Paul-André Proulx

Littérature Québécoise

Smith, Neil.

Big Bang. Éd. Les Allusifs, 2007, 181 p.

L'Humanité souffrante

Neil Smith est un Montréalais né en 1964. Il ne faut pas le confondre avec son homonyme états-unien né à Denver en 1946. Ce dernier écrit des romans de science-fiction tandis que le nôtre vient de publier son premier recueil de nouvelles traduit en français. Il fait ainsi une entrée remarquée chez les francophones qui se reconnaîtront dans son livre puisque Montréal sert souvent de toile de fond, en particulier le centre-ville et le port avec son mini Big Ben.

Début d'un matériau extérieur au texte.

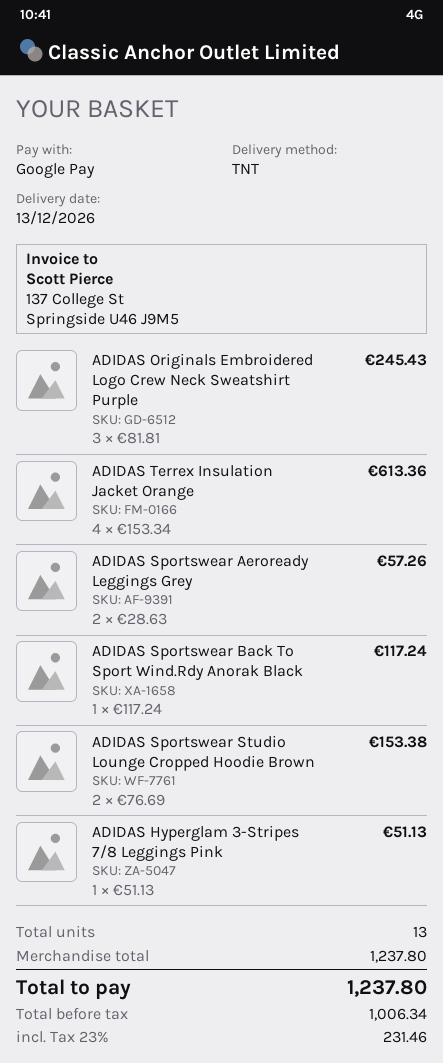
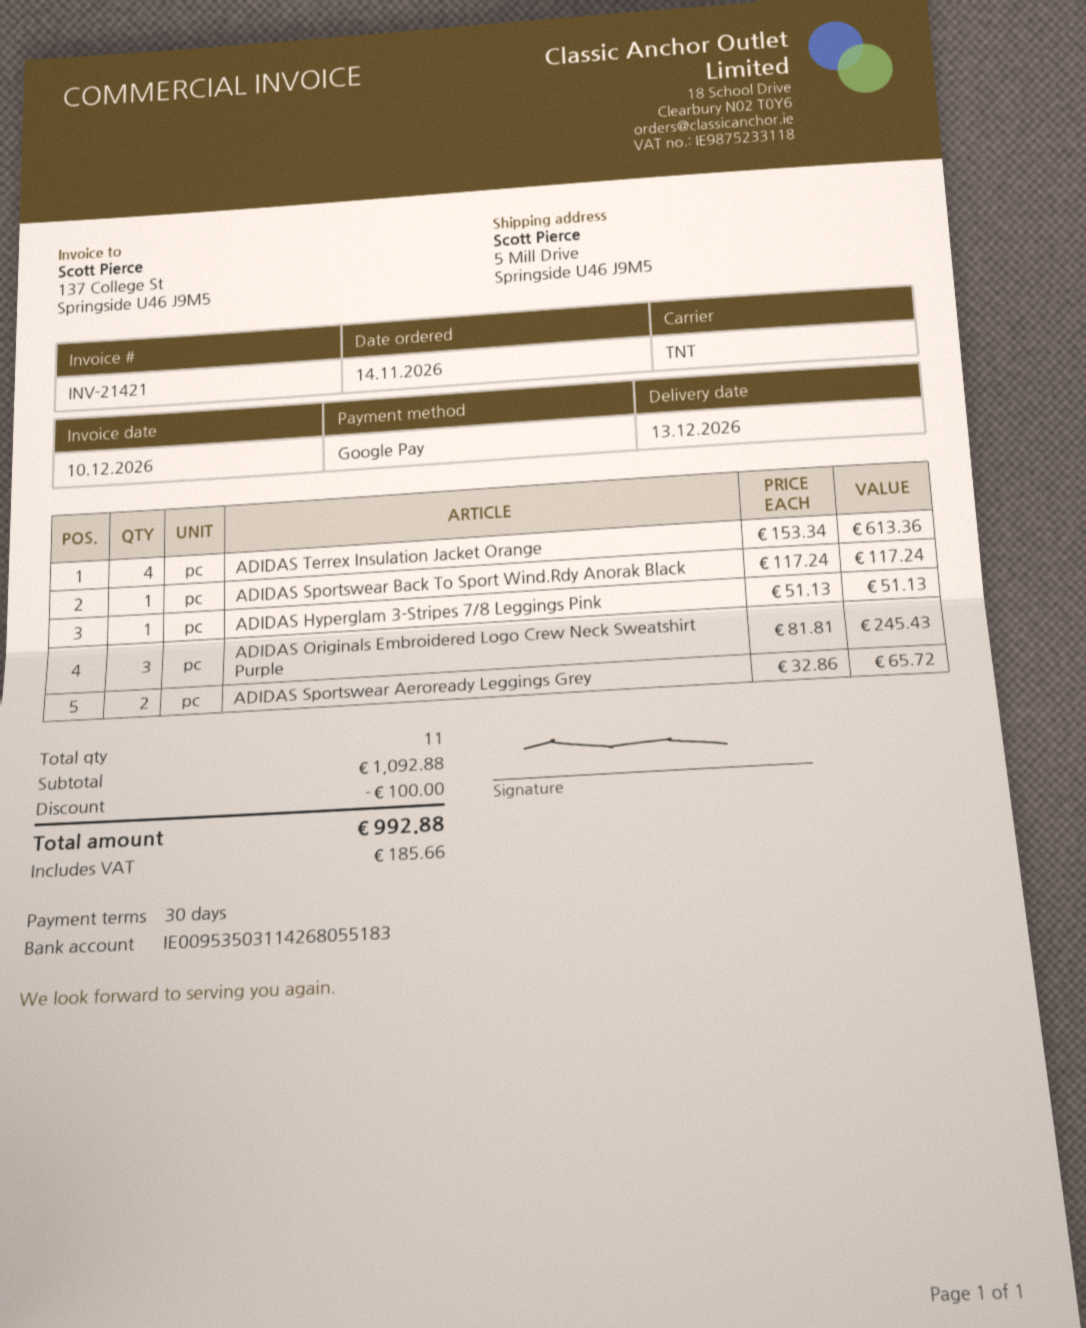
ADIDAS Sportswear Aeroready Leggings Grey: 2 x 28.63 = 57.26 -> 2 x 32.86 = 65.72
ADIDAS Sportswear Studio Lounge Cropped Hoodie Brown: 2 x 76.69 = 153.38 -> none
total quantity: 13 -> 11
subtotal: 1237.80 -> 1092.88
discount: none -> 100.00
tax: 231.46 -> 185.66
total: 1237.80 -> 992.88

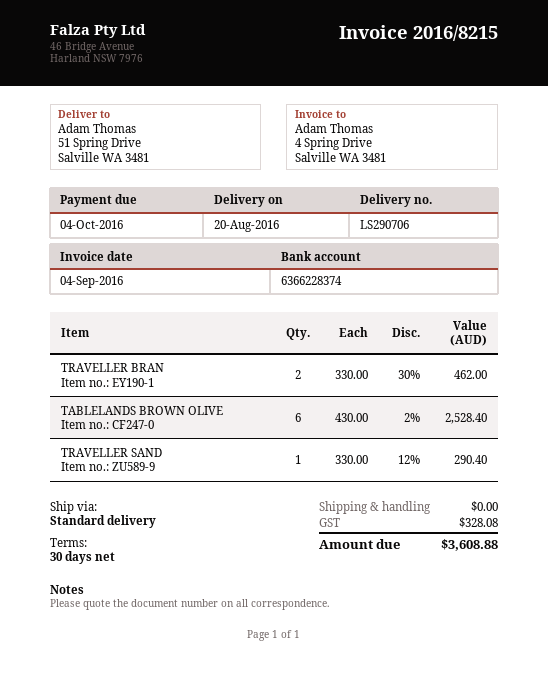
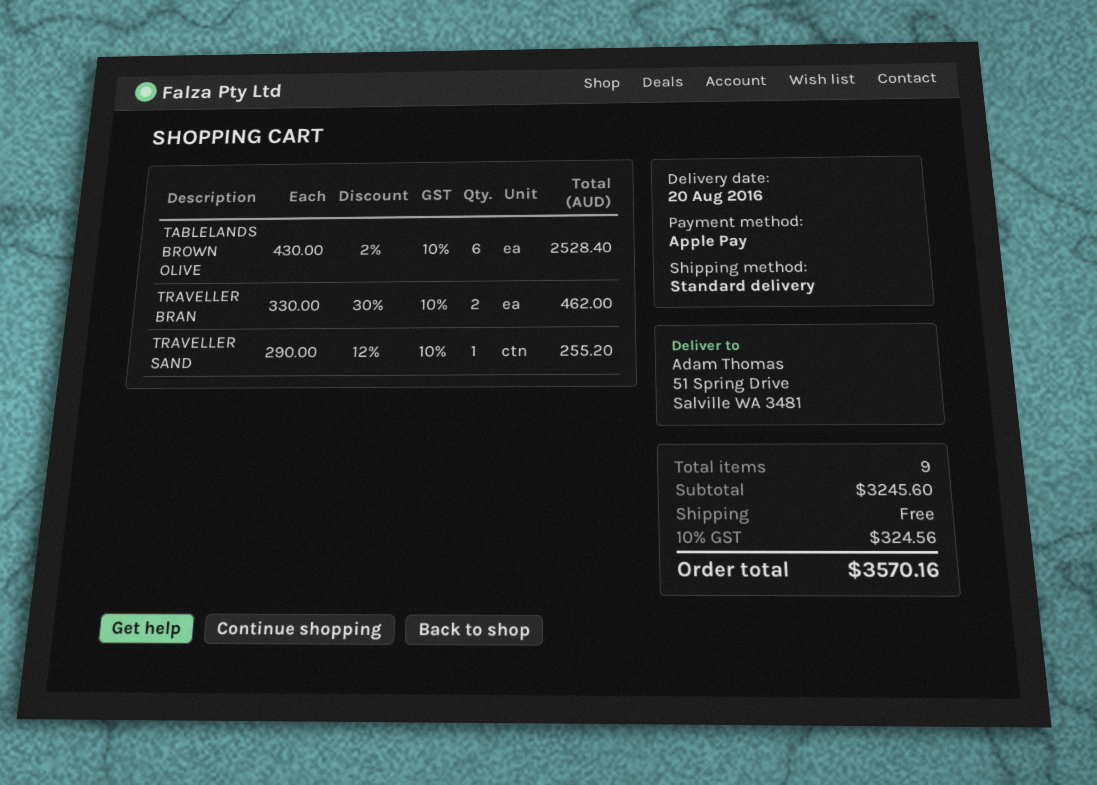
TRAVELLER SAND: 1 x 330.00 - 12% = 290.40 -> 1 x 290.00 - 12% = 255.20
tax: 328.08 -> 324.56
total: 3608.88 -> 3570.16

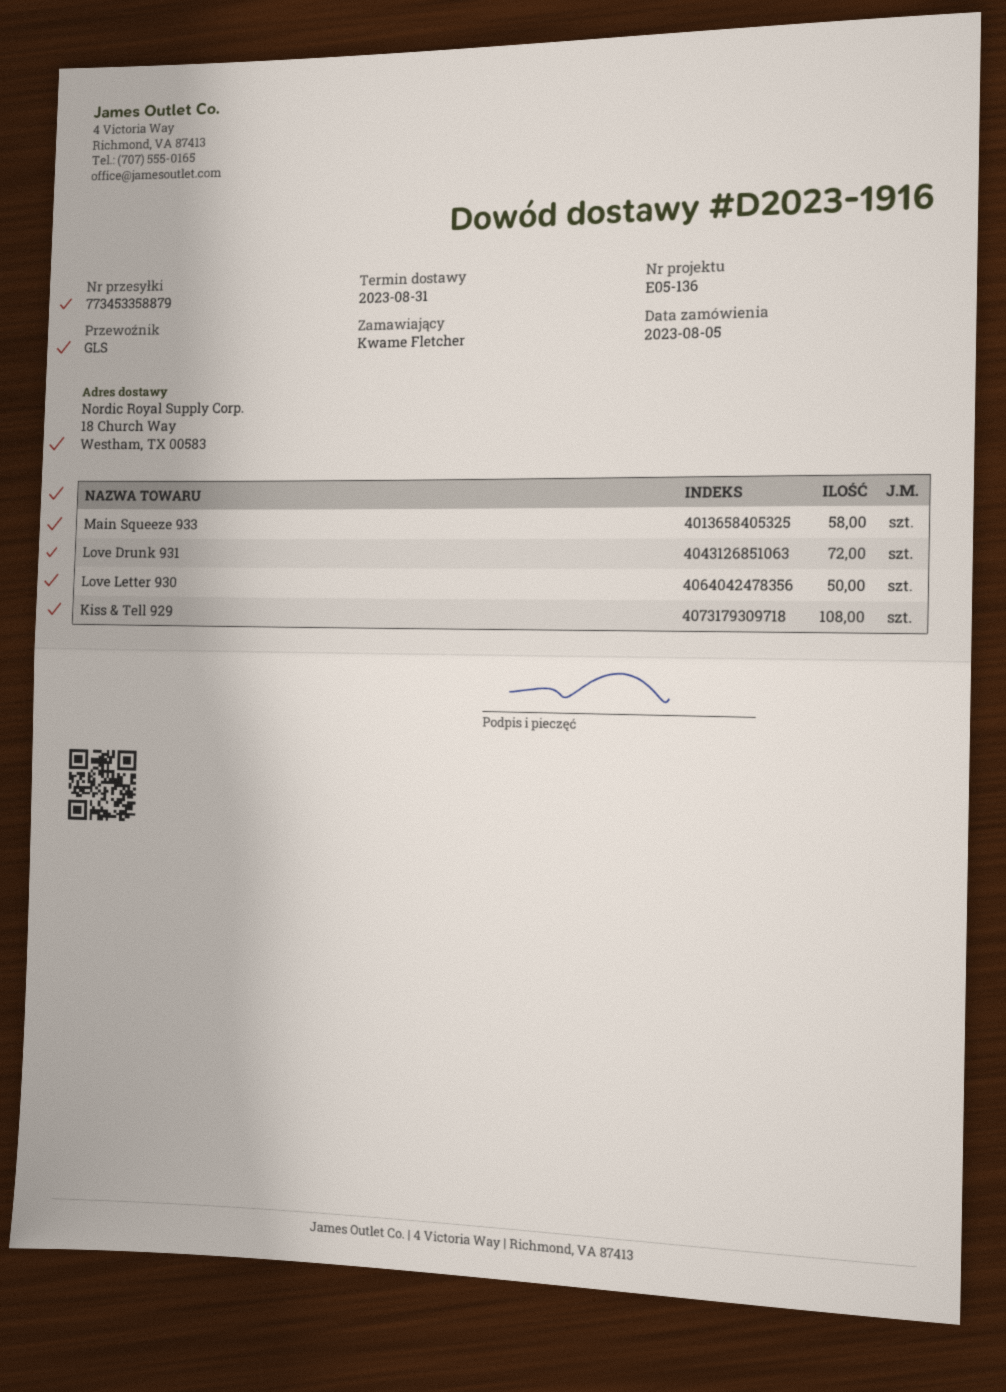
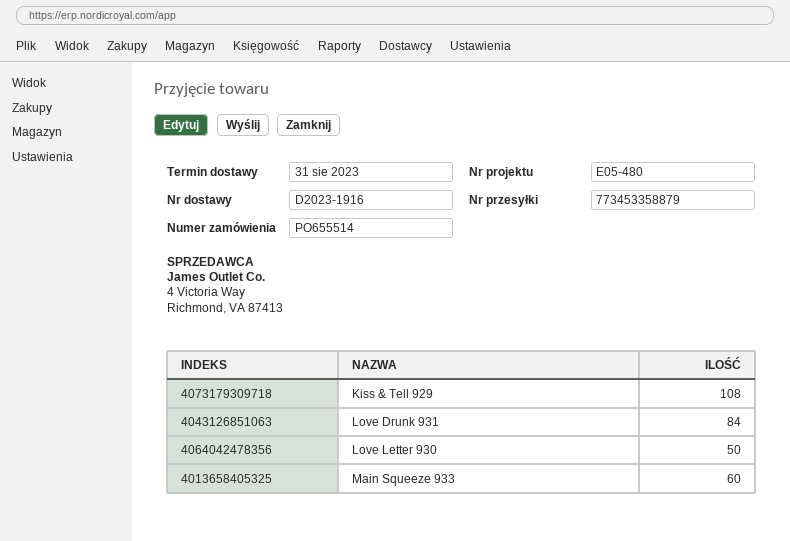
reference: E05-136 -> E05-480
Main Squeeze 933: 58 -> 60
Love Drunk 931: 72 -> 84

Chacune des nouvelles s'attache à un moment singulier du quotidien, qui se fixera à jamais dans la mémoire des victimes et de leur entourage. Que ce soient la mort du mari ou la maladie comme le syndrome de Fred Hoyle qui pousse vers une vieillesse prématurée, chaque circonstance entraîne les héros dans un cul-de-sac. L'auteur ne leur aménage aucune issue pour s'en sortir, hormis cette possibilité d'exploiter la résilience pour survivre aux mauvais sorts auxquels les soumet leur humanité. C'est avec perspicacité qu'il met en relief les conditions pénibles de l'existence. Comme un chiromancien, il sait lire les lignes de la destinée qu'il englobe dans un Big Bang, un monde en expansion, mais pas nécessairement en faveur de ceux qui le composent. La vulnérabilité prend souvent des visages loufoques, mais elle n'en est pas pour autant moins triste. Qu'une veuve se promène avec les cendres de son défunt mari contenues dans une pierre de curling peut faire rire, comme cette grosse femme qui se retrouve nue dans la rue. Mais partout, c'est la détresse humaine qui s'affiche.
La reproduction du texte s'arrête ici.